Omit all images, then repeat exactly the lines below from the one containing "Ana María Pereira" through the one containing "2.77 = 16.62", both ends included.

*Source information:*
# # # #

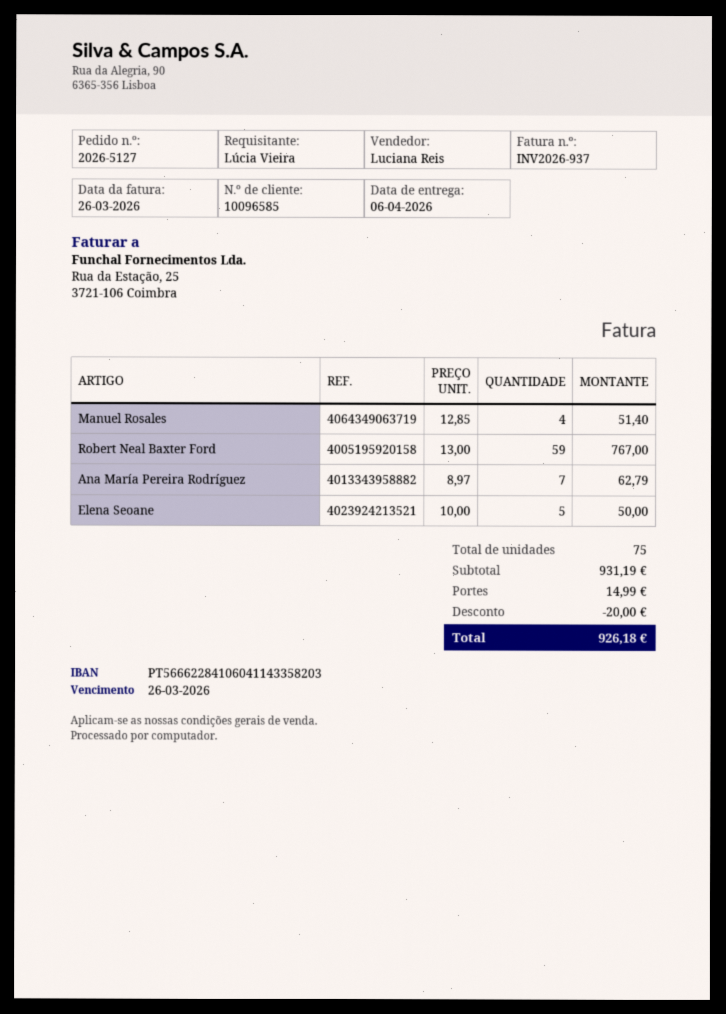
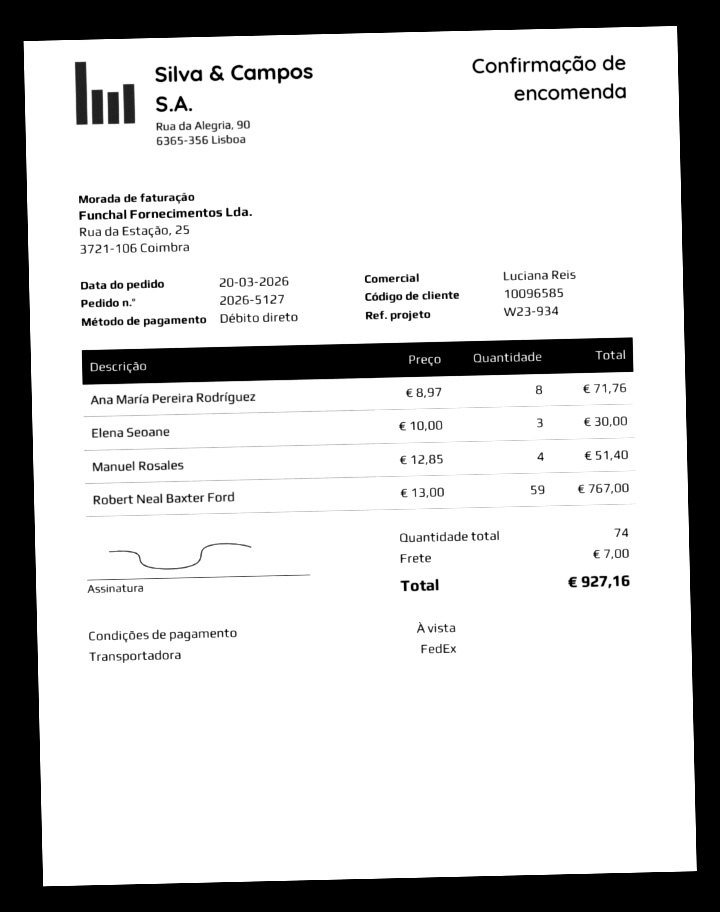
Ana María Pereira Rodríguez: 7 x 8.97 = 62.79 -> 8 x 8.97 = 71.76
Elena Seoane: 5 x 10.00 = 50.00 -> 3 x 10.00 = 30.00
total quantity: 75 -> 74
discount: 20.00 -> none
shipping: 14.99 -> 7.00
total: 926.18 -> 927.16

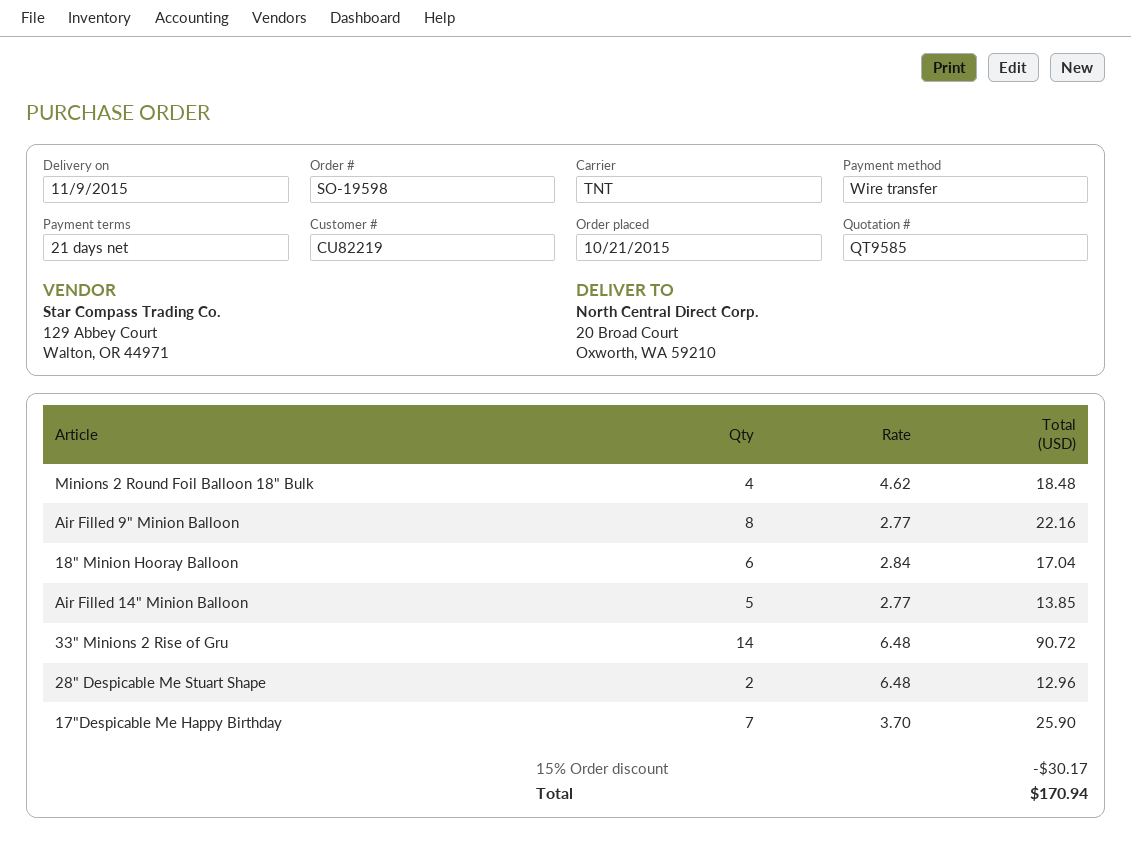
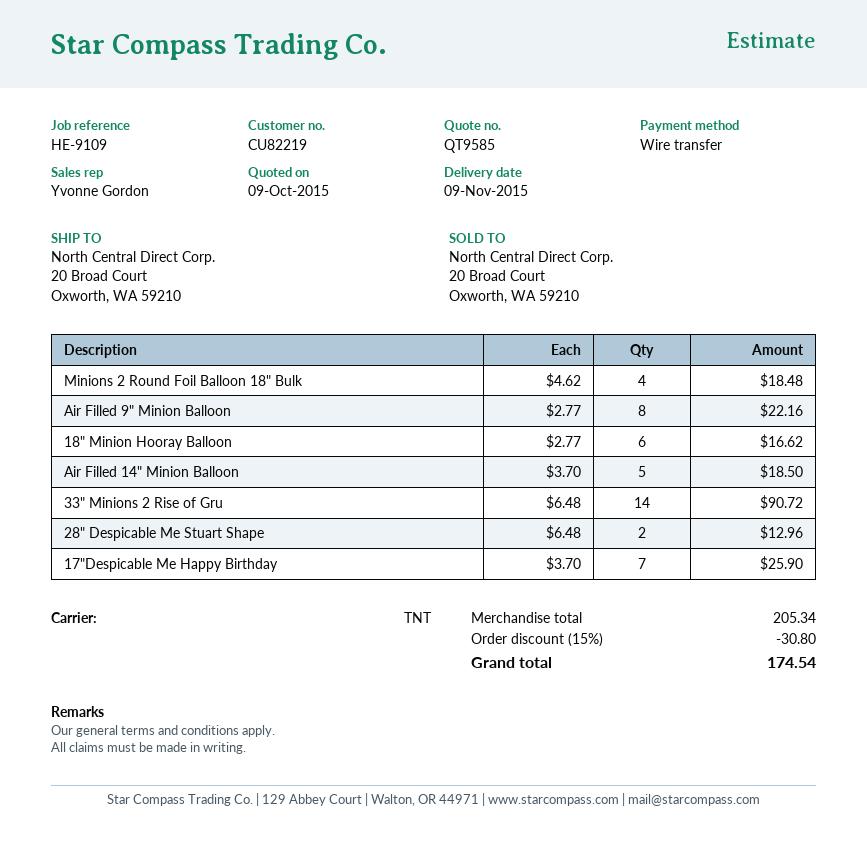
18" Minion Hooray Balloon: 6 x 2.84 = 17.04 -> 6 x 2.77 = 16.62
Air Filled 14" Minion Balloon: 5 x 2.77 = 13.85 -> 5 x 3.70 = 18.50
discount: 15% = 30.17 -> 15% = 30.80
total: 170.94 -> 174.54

# # # #

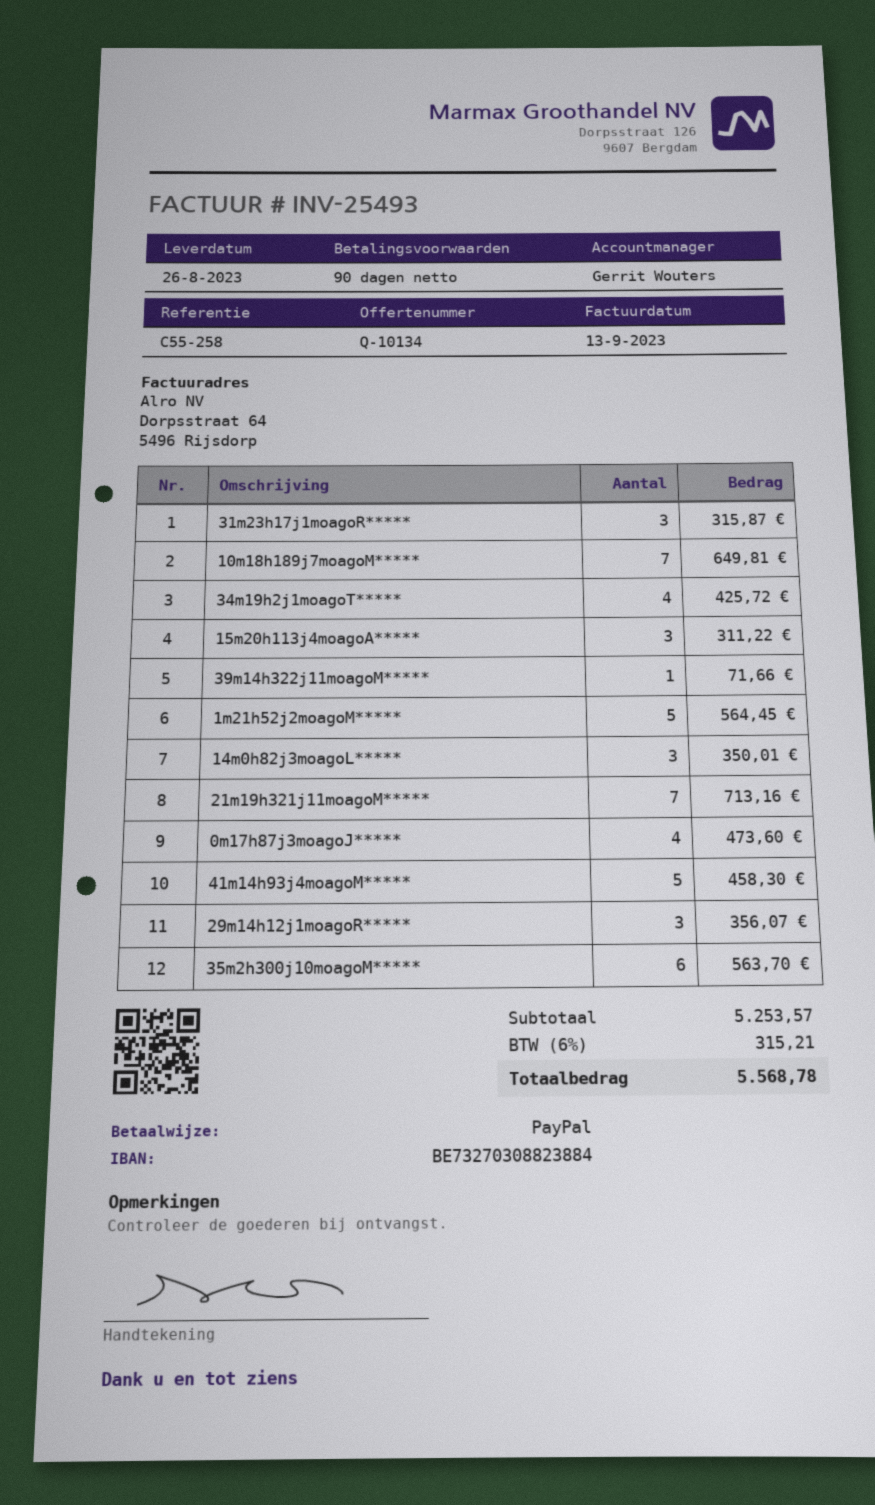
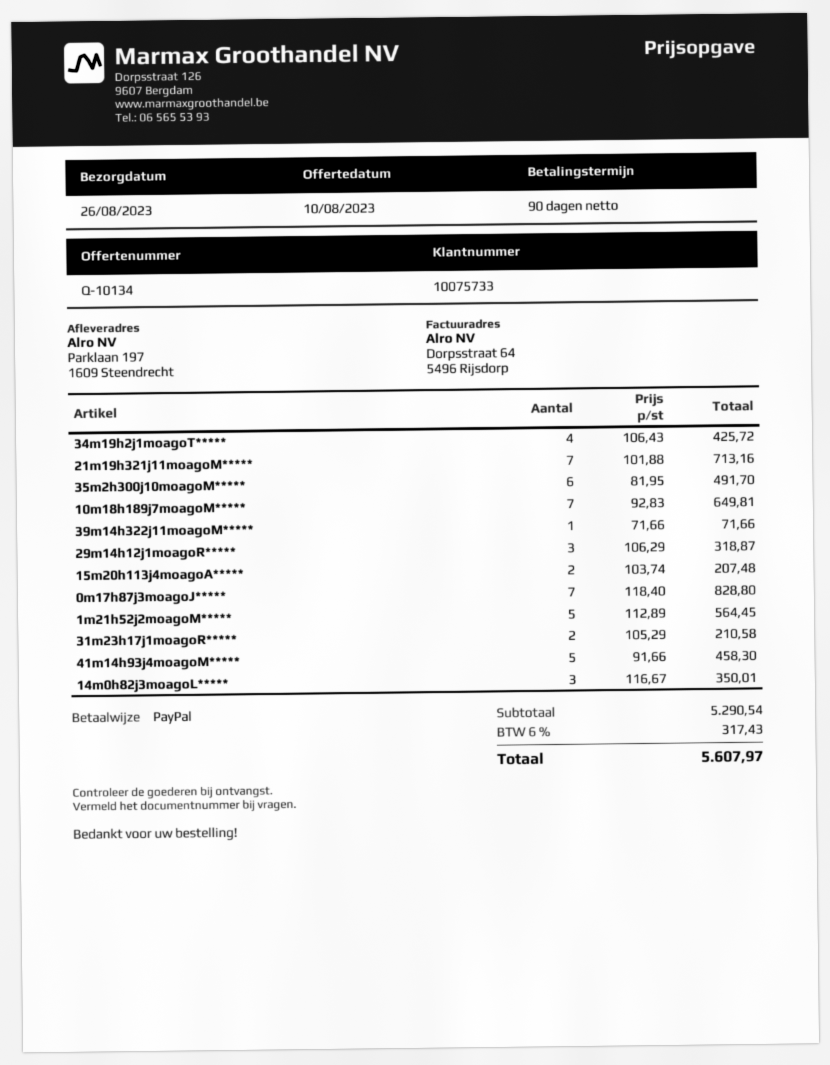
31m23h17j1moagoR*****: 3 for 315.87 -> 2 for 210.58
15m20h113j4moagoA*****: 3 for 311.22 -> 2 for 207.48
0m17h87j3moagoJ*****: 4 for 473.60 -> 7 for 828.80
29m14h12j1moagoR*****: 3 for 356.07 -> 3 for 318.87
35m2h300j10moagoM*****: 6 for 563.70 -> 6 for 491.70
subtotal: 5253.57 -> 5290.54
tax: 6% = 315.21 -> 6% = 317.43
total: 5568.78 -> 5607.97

# # # #

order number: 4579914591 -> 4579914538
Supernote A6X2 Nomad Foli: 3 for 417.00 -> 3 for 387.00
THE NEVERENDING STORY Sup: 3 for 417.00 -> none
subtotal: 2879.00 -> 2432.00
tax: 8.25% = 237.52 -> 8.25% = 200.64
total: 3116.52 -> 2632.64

# # # #

*Output below:*
Ana María Pereira Rodríguez: 7 x 8.97 = 62.79 -> 8 x 8.97 = 71.76
Elena Seoane: 5 x 10.00 = 50.00 -> 3 x 10.00 = 30.00
total quantity: 75 -> 74
discount: 20.00 -> none
shipping: 14.99 -> 7.00
total: 926.18 -> 927.16

18" Minion Hooray Balloon: 6 x 2.84 = 17.04 -> 6 x 2.77 = 16.62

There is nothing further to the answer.